**What you should do**
Your job is to retype the records exactly while dropping every picture.
**** Input data
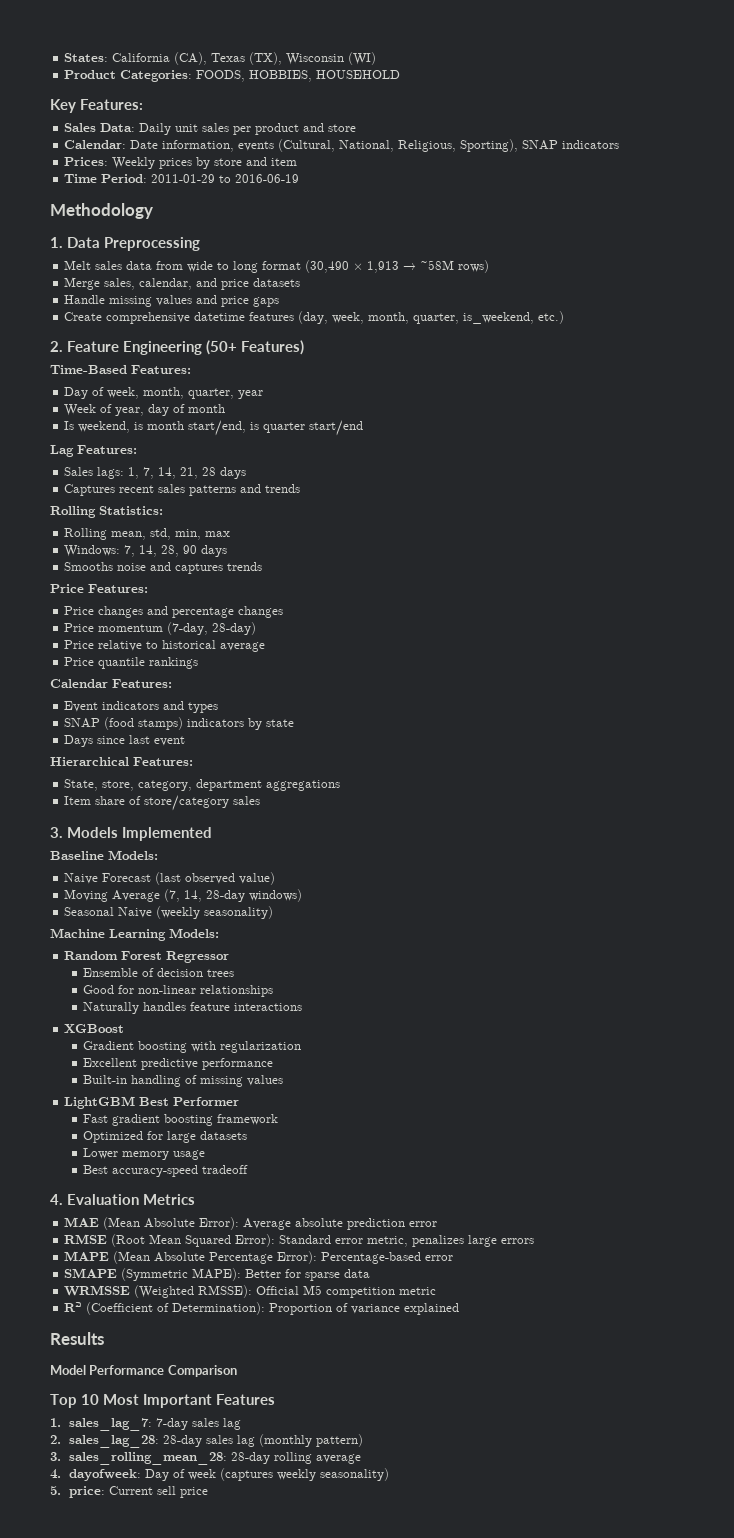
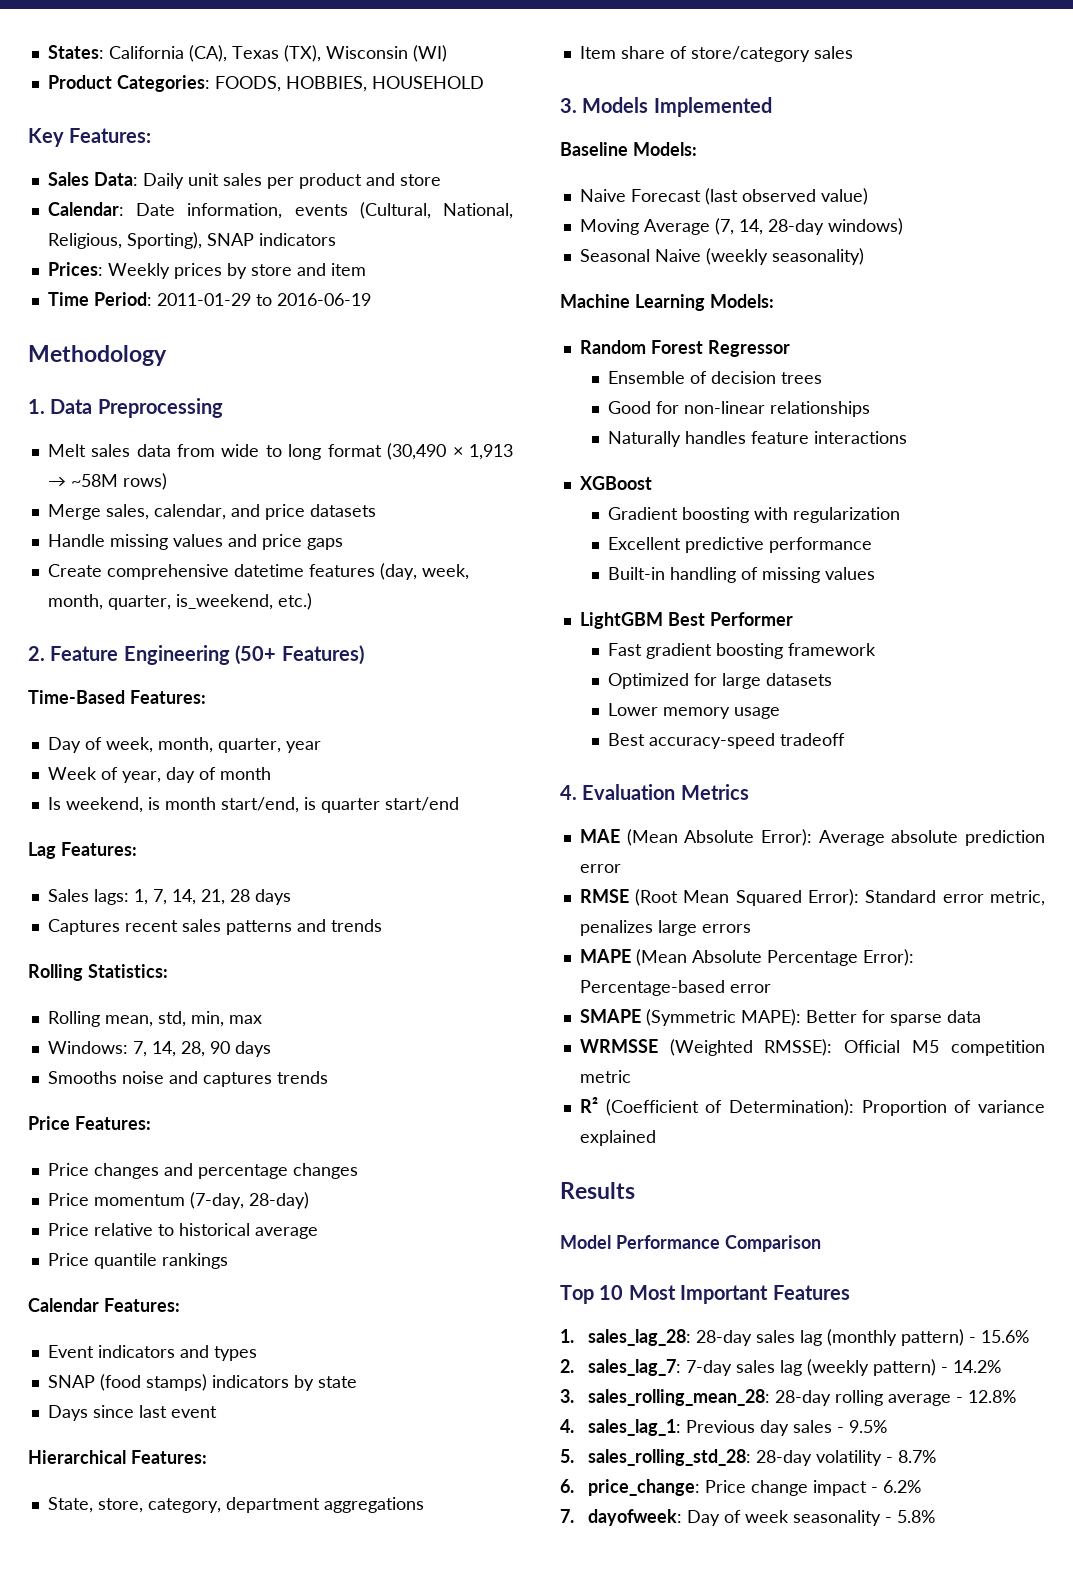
- 1. sales_lag_7: 7-day sales lag
- 2. sales_lag_28: 28-day sales lag (monthly pattern)
+ 1. sales_lag_28: 28-day sales lag (monthly pattern) - 15.6%
+ 2. sales_lag_7: 7-day sales lag (weekly pattern) - 14.2%
- 3. sales_rolling_mean_28: 28-day rolling average
- 4. dayofweek: Day of week (captures weekly seasonality)
- 5. price: Current sell price
+ 3. sales_rolling_mean_28: 28-day rolling average - 12.8%
+ 4. sales_lag_1: Previous day sales - 9.5%
+ 5. sales_rolling_std_28: 28-day volatility - 8.7%
+ 6. price_change: Price change impact - 6.2%
+ 7. dayofweek: Day of week seasonality - 5.8%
********
**Task response**
- 1. sales_lag_7: 7-day sales lag
- 2. sales_lag_28: 28-day sales lag (monthly pattern)
+ 1. sales_lag_28: 28-day sales lag (monthly pattern) - 15.6%
+ 2. sales_lag_7: 7-day sales lag (weekly pattern) - 14.2%
- 3. sales_rolling_mean_28: 28-day rolling average
- 4. dayofweek: Day of week (captures weekly seasonality)
- 5. price: Current sell price
+ 3. sales_rolling_mean_28: 28-day rolling average - 12.8%
+ 4. sales_lag_1: Previous day sales - 9.5%
+ 5. sales_rolling_std_28: 28-day volatility - 8.7%
+ 6. price_change: Price change impact - 6.2%
+ 7. dayofweek: Day of week seasonality - 5.8%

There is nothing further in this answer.